Single by Tony Christie
- B-side: "Give Me Your Love Again"
- Released: June 1971
- Recorded: 1971
- Genre: Pop
- Length: 3:25
- Label: MCA
- Songwriters: Mitch Murray, Peter Callander
- Producers: Tony Christie, Mitch Murray, Peter Callander

= I Did What I Did for Maria =

"I Did What I Did for Maria" is a song recorded by British singer Tony Christie. It was written and produced by Mitch Murray and Peter Callander, who were also responsible for Christie's "Las Vegas" and "Avenues and Alleyways". The song is about a widower who, on the morning of his execution, recalls how he remorselessly avenged his dead wife, hence the title.

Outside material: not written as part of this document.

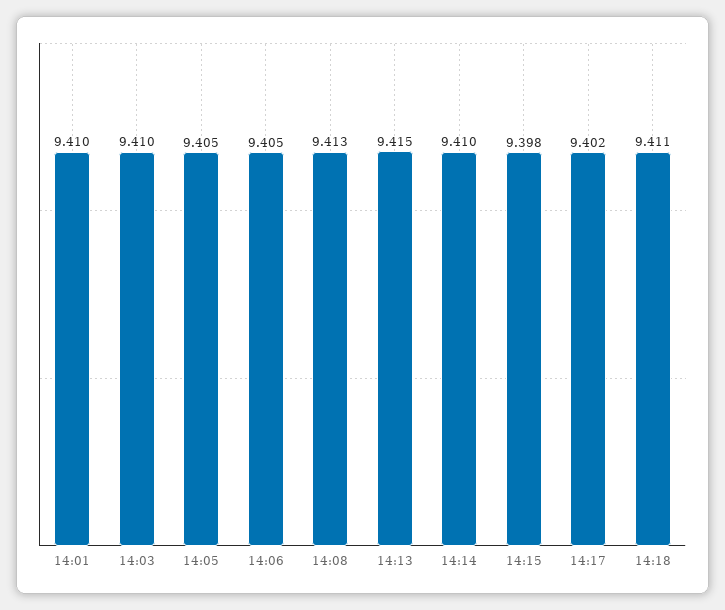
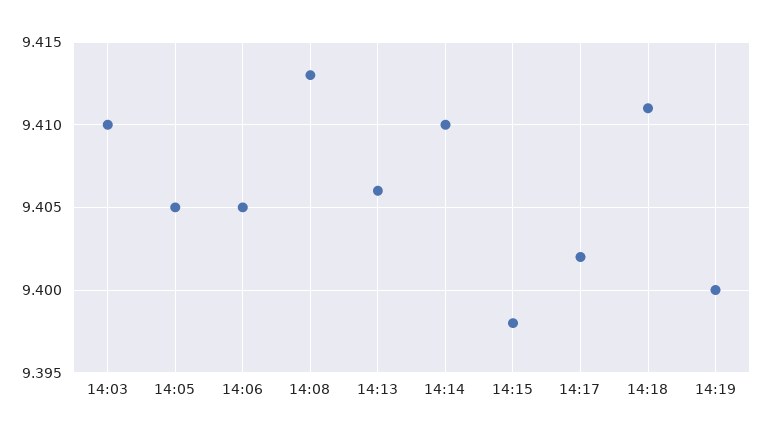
14:01: 9.41 -> none
14:13: 9.415 -> 9.406
14:19: none -> 9.4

It reached number two on the UK Singles Chart in June 1971, and was also a major hit in Ireland, where it also reached number two. It was a number-one hit in New Zealand, and also peaked at number three in Australia.

The track later appeared on Christie's compilation album, Definitive Collection, which reached number 1 in the UK Albums Chart in 2005.

Paper Lace included this song on their 1974 album, Paper Lace.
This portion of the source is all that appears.